Welche Tabelle passt zur Wohnung?
Getrennt werden Reihen- und Doppelhäuser, neuere Mehrfamilienhäuser bei institutionellen Vermietern, neuere Mehrfamilienhäuser bei privaten Vermietern sowie Mehrfamilienhäuser vor 1950. Zusammen enthalten die vier Raster 147 Stützpunktfelder. Jedes Feld nennt Mittelwert, Untergrenze und Obergrenze.
Die Broschüre erklärt keine Interpolation für Baujahre oder Wohnflächen zwischen den Tabellenköpfen. Der Rechner bietet deshalb nur die amtlich ausgewiesenen Stützpunkte an. Er berechnet keine Zwischenwerte, deren Herleitung die Quelle offenlässt. Das hält die Ausgabe nachvollziehbar.
Wie verändern Lage und Energiebedarf den Mietwert?
Je nach Tabelle reicht der Lageabschlag von −6 bis −15 Prozent; bessere Lagen erhalten +11 bis +24 Prozent. Für Reihen- und Doppelhäuser können außerdem Zentrum, freistehende Bauweise und private Vermietung zählen. Ein gesonderter Privatvermieterzuschlag gilt auch für Mehrfamilienhäuser vor 1950.
Bei einem genau 50 Prozent niedrigeren oder höheren Endenergiebedarf gelten tabellenabhängige Zu- oder Abschläge. Die Bezugsverbräuche unterscheiden sich nach Gebäudegruppe und Jahrzehnt. Für Altbauten vor 1950 veröffentlicht die Stadt keine bezifferte Energieregel; der Rechner ergänzt daher keine.
Welche Zahl ist am Ende der Orientierungswert?

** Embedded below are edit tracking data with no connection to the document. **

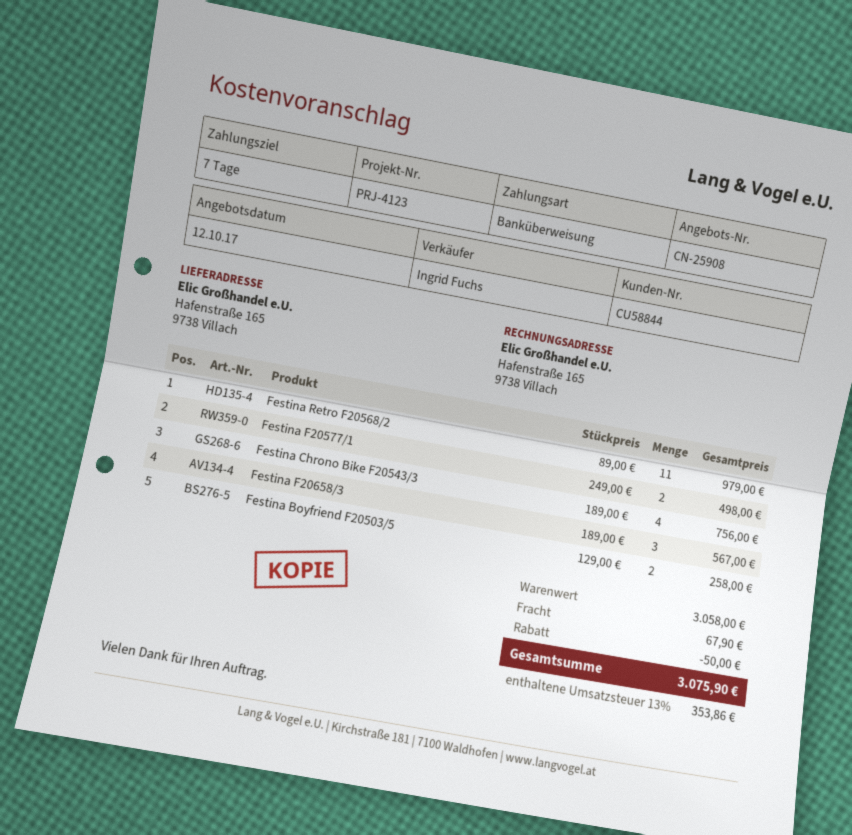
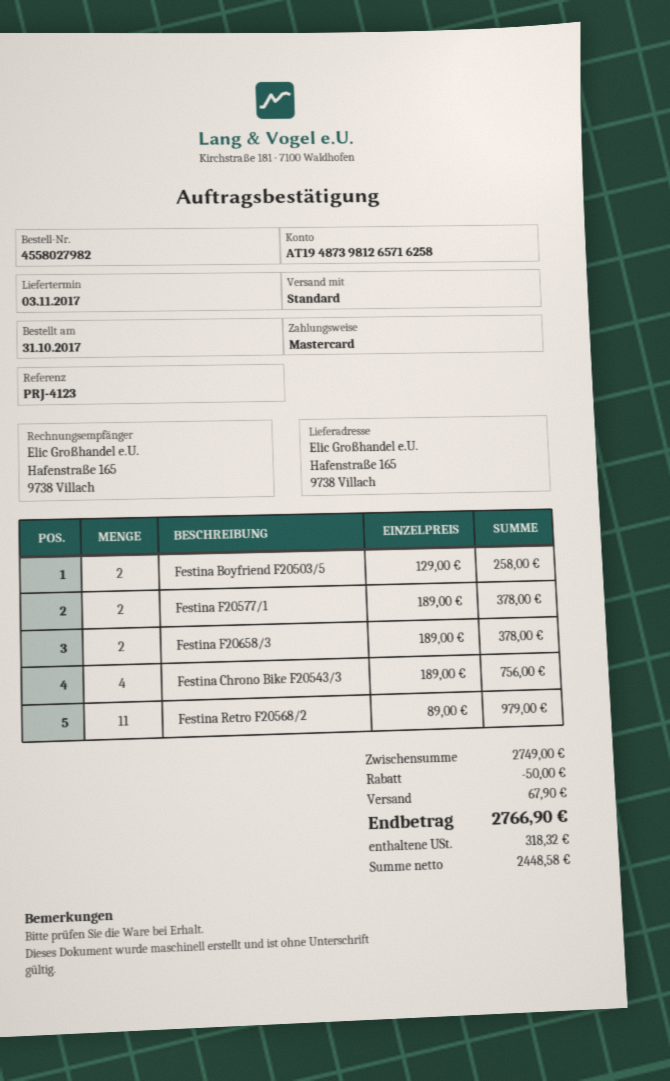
payment method: bank transfer -> Mastercard
Festina F20577/1: 2 x 249.00 = 498.00 -> 2 x 189.00 = 378.00
Festina F20658/3: 3 x 189.00 = 567.00 -> 2 x 189.00 = 378.00
subtotal: 3058.00 -> 2749.00
tax: 353.86 -> 318.32
total: 3075.90 -> 2766.90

Bei überwiegend mittlerer, baujahrestypischer Ausstattung dient der korrigierte Mittelwert als Orientierung. Bei einfacher oder nicht zeitgemäßer Ausstattung empfiehlt die Broschüre die Untergrenze, bei zeitgemäßer oder gehobener Ausstattung die Obergrenze. Beispielhafte Merkmale wie Parkett, Kamin oder Einfachverglasung haben keine eigenen veröffentlichten Prozentsätze.
Ein neutraler Tabellenfall für ein Mehrfamilienhaus bei einer Gesellschaft, Baujahr 1975 und 60 Quadratmeter ergibt 5,55 Euro je Quadratmeter und eine Spanne von 5,00 bis 6,10 Euro. Die Spanne unterstützt die Einordnung, entscheidet aber nicht allein über die rechtliche Zulässigkeit der vereinbarten Miete.
Quelle: Mietspiegel für die Stadt Emden – Fortschreibung 2023.